- [Exercise requirements]: The answer must be an exact copy of every entry, with no pictures in it.

Stored items from a collection

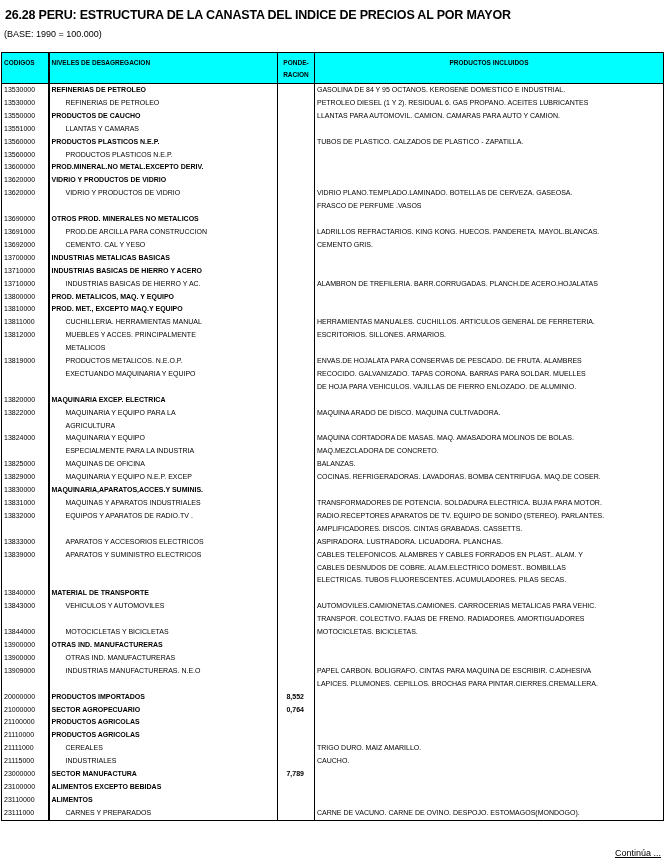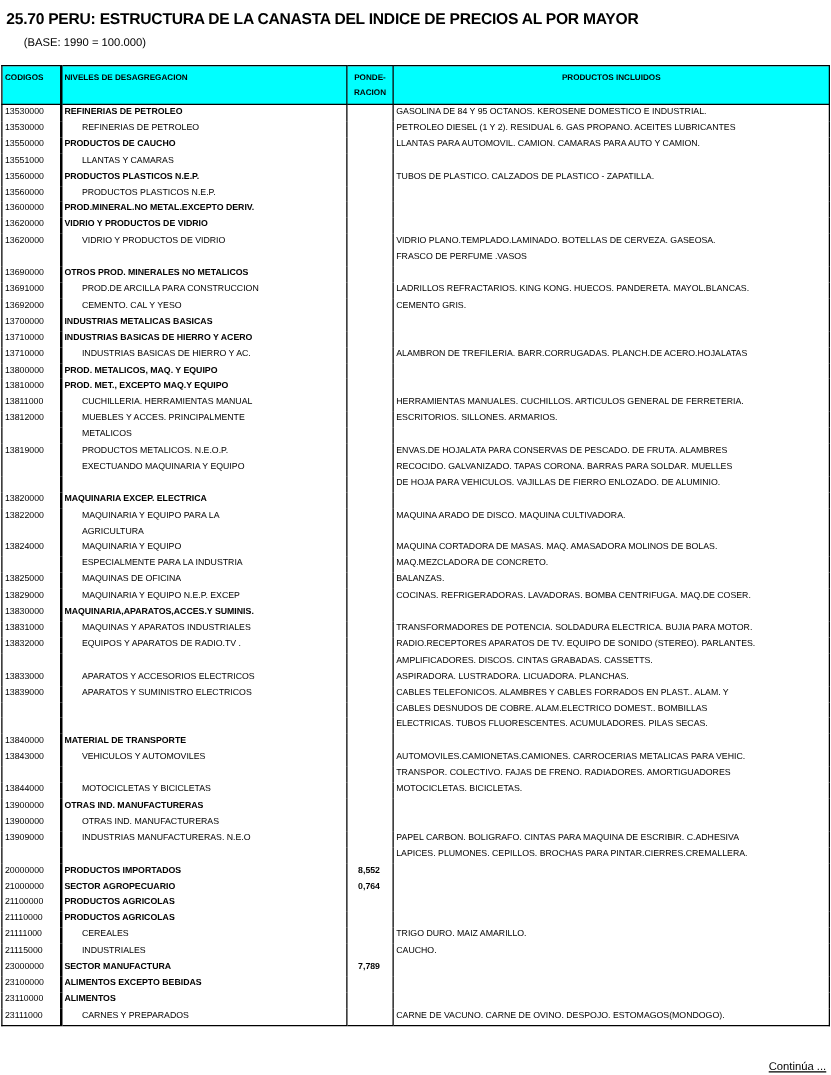--- a/index.html
+++ b/index.html
@@ -28,7 +28,7 @@
 </head>
 <body>
 
-<div class="title">25.70  PERU: ESTRUCTURA DE LA CANASTA DEL INDICE DE PRECIOS AL POR MAYOR</div>
+<div class="title">26.28  PERU: ESTRUCTURA DE LA CANASTA DEL INDICE DE PRECIOS AL POR MAYOR</div>
 <div class="subtitle">(BASE: 1990 = 100.000)</div>
 
 <table class="tbl">

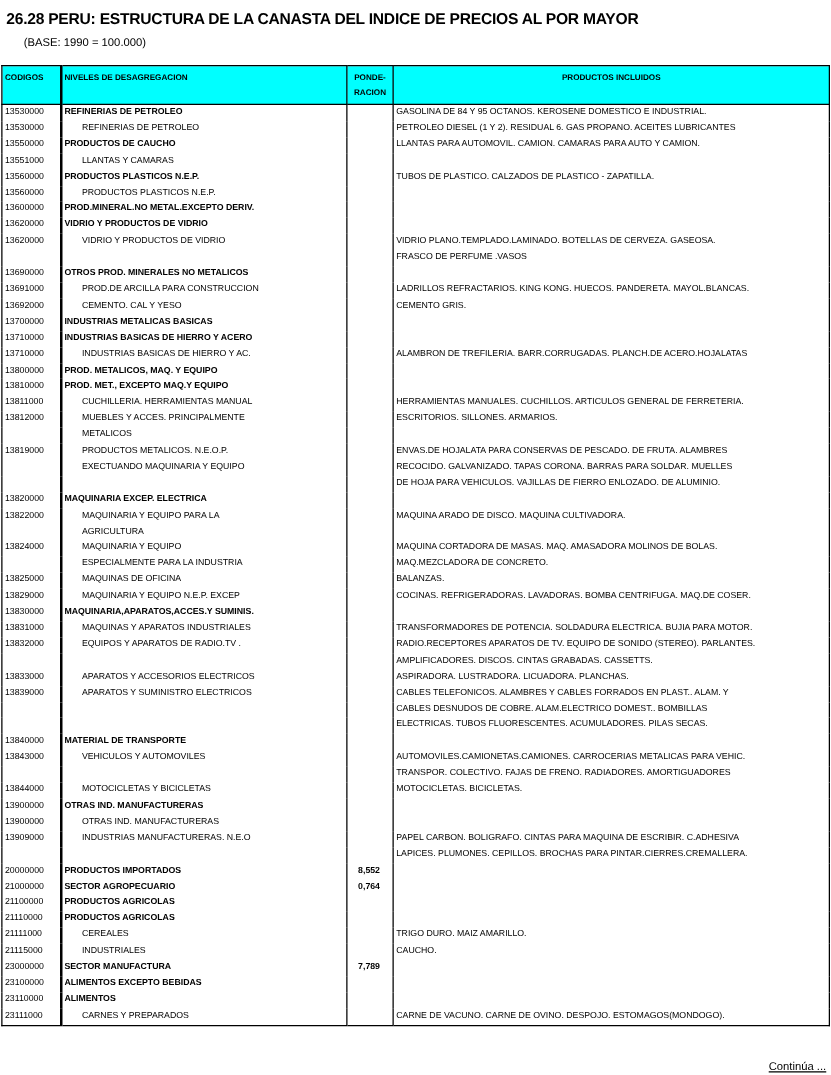--- a/index.html
+++ b/index.html
@@ -5,7 +5,7 @@
   html, body { margin: 0; padding: 0; background: #ffffff; }
   body { width: 665px; height: 860px; position: relative; overflow: hidden; font-family: "Liberation Sans", sans-serif; color: #000; }
   .title { position: absolute; left: 5px; top: 8px; font-size: 12.5px; font-weight: bold; letter-spacing: -0.2px; white-space: nowrap; }
-  .subtitle { position: absolute; left: 19px; top: 29px; font-size: 9px; white-space: nowrap; }
+  .subtitle { position: absolute; left: 4px; top: 29px; font-size: 9px; white-space: nowrap; }
   table.tbl { position: absolute; left: 1px; top: 52px; width: 662px; border-collapse: collapse; table-layout: fixed; font-size: 7px; line-height: 12.9px; }
   table.tbl col.c1 { width: 47px; }
   table.tbl col.c2 { width: 229px; }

- [Result of the exercise]:
--- a/index.html
+++ b/index.html
@@ -28,7 +28,7 @@
 </head>
 <body>
 
-<div class="title">25.70  PERU: ESTRUCTURA DE LA CANASTA DEL INDICE DE PRECIOS AL POR MAYOR</div>
+<div class="title">26.28  PERU: ESTRUCTURA DE LA CANASTA DEL INDICE DE PRECIOS AL POR MAYOR</div>
 <div class="subtitle">(BASE: 1990 = 100.000)</div>
 
 <table class="tbl">

--- a/index.html
+++ b/index.html
@@ -5,7 +5,7 @@
   html, body { margin: 0; padding: 0; background: #ffffff; }
   body { width: 665px; height: 860px; position: relative; overflow: hidden; font-family: "Liberation Sans", sans-serif; color: #000; }
   .title { position: absolute; left: 5px; top: 8px; font-size: 12.5px; font-weight: bold; letter-spacing: -0.2px; white-space: nowrap; }
-  .subtitle { position: absolute; left: 19px; top: 29px; font-size: 9px; white-space: nowrap; }
+  .subtitle { position: absolute; left: 4px; top: 29px; font-size: 9px; white-space: nowrap; }
   table.tbl { position: absolute; left: 1px; top: 52px; width: 662px; border-collapse: collapse; table-layout: fixed; font-size: 7px; line-height: 12.9px; }
   table.tbl col.c1 { width: 47px; }
   table.tbl col.c2 { width: 229px; }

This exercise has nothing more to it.